Murtabak | Mutabbaq Recipe Saudi Street Food | Arabic Food Recipes
Greetings / Salam to my family, I hope you are all doing well. I’m not sure if you’ve ever tried the famous saudi street food dish mutabbaq. We’re going to make one at home today.
Some call it Mutabbaq, while others call it Murtabak. This is essentially a delicious stuffed paratha with spicy minced meat, which is a popular Saudi street food snack. This delicious, filling snack has won my heart!
A delicious minced meat and egg filling in a paratha pocket. It’s such a satisfying snack, and it’s far superior to a plain paratha. Plain parathas are delicious, but I think we can all agree that stuffed parathas are even better. Especially if they have the appearance of cute pockets. I’m talking about delicious, crispy, golden pockets.
Let’s look at what we’ll need.
½ Kg CHICKEN ( mince )
8 EGGs
1 Tbsp YOGURT
1 Tsp SALT
¼ Tsp WHITE PEPPER
1 Tsp PAPRIKA POWDER
½ Tsp BLACK PEPPER
1 Tbsp WHOLE WHEAT FLOUR
3 GREEN ONIONS ( White Portion )
3 LARGE TOMATOES
3 GREEN ONIONS ( Green Portion )
8 CHEESE TRIANGLES
3 LEMONS
2 Tbsp OIL for FRY
2 CUPS of ALL PURPOSE FLOUR
WATER
Murtabak recipe | mutabbaq saudi street food instructions
fried square-shaped (baked in some regions) After cooking, a thin layer of bread is stuffed with minced meat (boiled with garlic), beaten eggs, chopped leeks, green onion, and cut into smaller squares before being served with lemon and green chilli.
Fun fact: because it is now made globally, its name has evolved from Murtabak, Martabak, Matabbak, Muttabak, Metabbak, Mutabbaq, and people refer to it as a spinoff of Mughlai Paratha.
Making Mutabbaq Dough or Wrap
Add 2 cups of all-purpose flour and water to a mixing bowl and begin mixing with your hands. Continue kneading it until it forms dough.
Once the dough has been formed, cut it into equal-sized pieces, as shown in the picture.
Apply some oil to your palm and begin wrapping one piece out of four. Make dough balls like we do in the subcontinent for paratha or roti. Bingo 8 dough balls are ready; I’m ensuring that enough oil is applied for the next step. Cover and set aside for nearly 30 minutes.

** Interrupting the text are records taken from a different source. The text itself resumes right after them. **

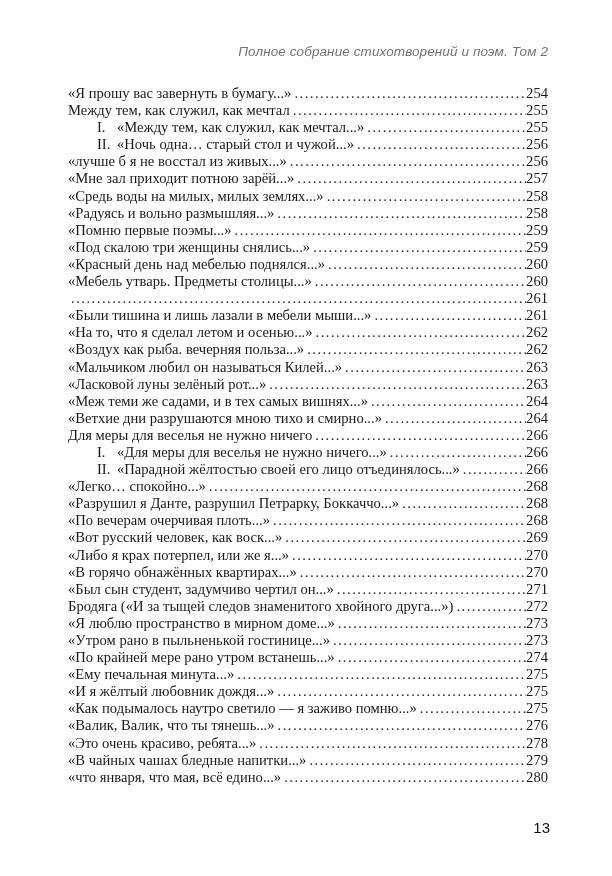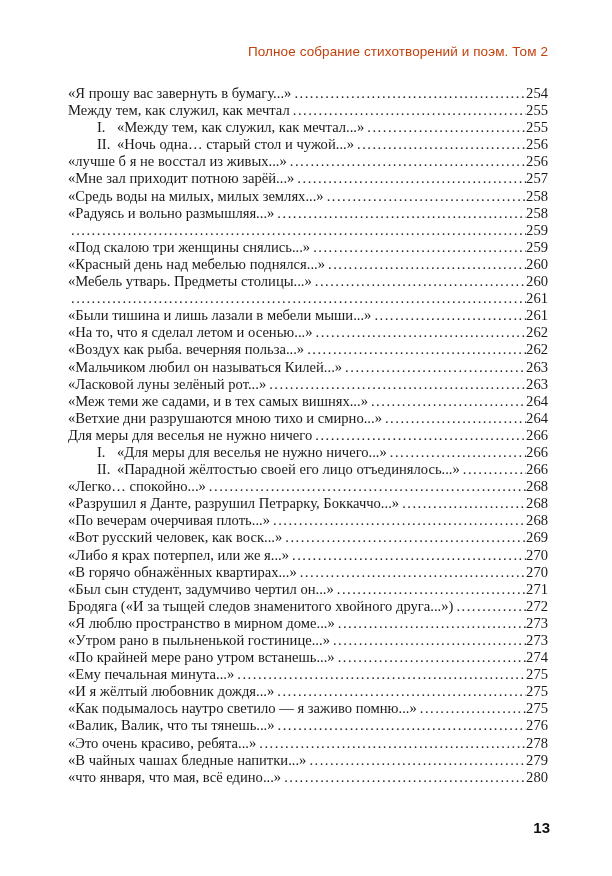"Полное собрание стихотворений и поэм." .running-header { color: #c2410c -> #737373; font-style: none -> italic }
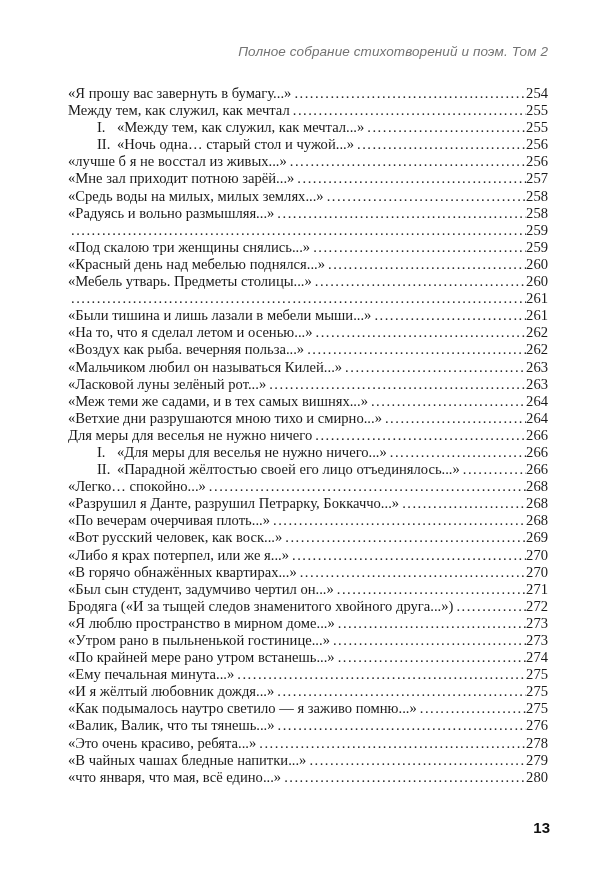"«Помню первые поэмы...»" span.entry-title { html: none -> <span>«Помню первые поэмы...»</span> }
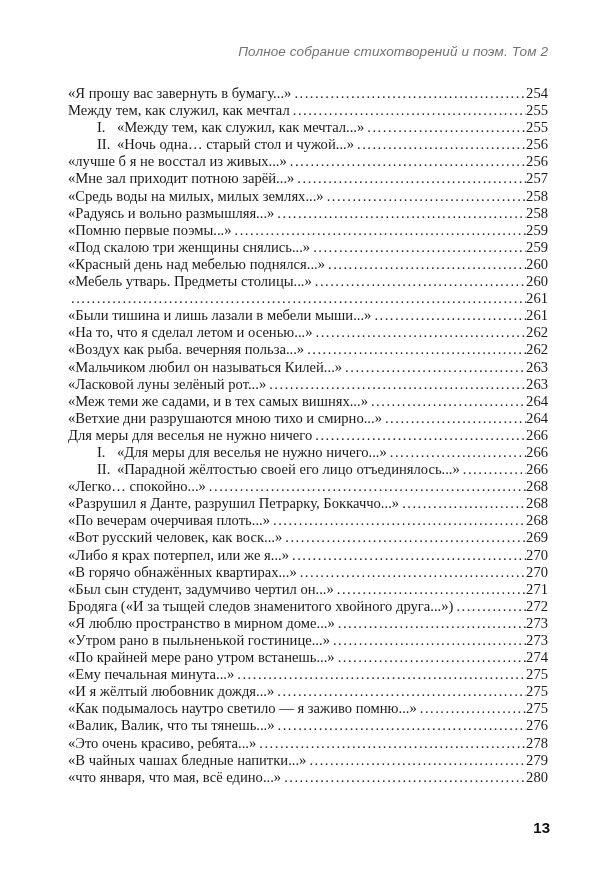"13" .folio { font-weight: bold -> normal }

Preparation of Meat Stuff:
In a nonstick pan, heat 2 tablespoons of oil and fry the white portion of 3 green onions. Before adding anything else, we need to fry them for a while. Once it starts to smell amazing, add 1/2 kg of thinly minced chicken. While on the stove, combine 1 tbsp yoghurt, 1 tsp salt, 1/4 tsp white pepper, 1/2 tsp black pepper, and 1 tsp paprika powder. Cover it with a plate or top cover.
Remove the plate, and trust me when you see brown cooked chicken, you will fall in love with this recipe. Yes, I am aware that there is a chicken odour at this point; however, adding lemon juice will not only eliminate the chicken odour but will also improve the taste.
So this is where mutabbaq becomes extremely simple to prepare. Instead of making your own dough and rolling it out thin, you can simply use spring roll wrappers. YES! This is exactly what I would do in my everyday life. I mean, I enjoy cooking shortcuts when I can, and believe me when I say this: it tastes just as good as mutabbaq made from scratch.
Making Wraps from Chicken Material (Final Stage)
We have dough balls ready and will roll them out with a rolling pin to make sure the wrap is as thin as possible so that we can cook mutabbaq wraps.
Now we’ll take some of the chicken material we made earlier (enough for 1 mutabbaq), add a green portion of 3 green onions, and large pieces of tomatoes. Finally, add a delicious Cheese Triangle to take the flavour of this dish to the next level. Mix thoroughly and add to the dough wrap.
We need to seal all sides of the wrap so that the egg-based chicken material stays inside while cooking. Cook the wrap from one side first, then flip it and cook the other side.
Guess what our saudi street food mutabbaq recipe is ready to serve. Add some lemon drops for extra flavour.
Some Vital Information
Rest the dough for at least 30 minutes, or prepare it the night before and store it in an airtight container in the fridge. Remove when preparing the meat filling.
Cook on medium high heat until the mutabbaq is well cooked from the inside and crisps up.
Mutabbaq can be kept in an airtight container in the fridge for up to 1-2 days. Place it on a baking tray in a preheated oven for about 15 minutes to reheat. It will heat up quickly but may not be as crispy as when fresh.
Green onion tip: I buy a large lot of green onions, slice them, and freeze them in a ziplock bag. Bring them out when you need them.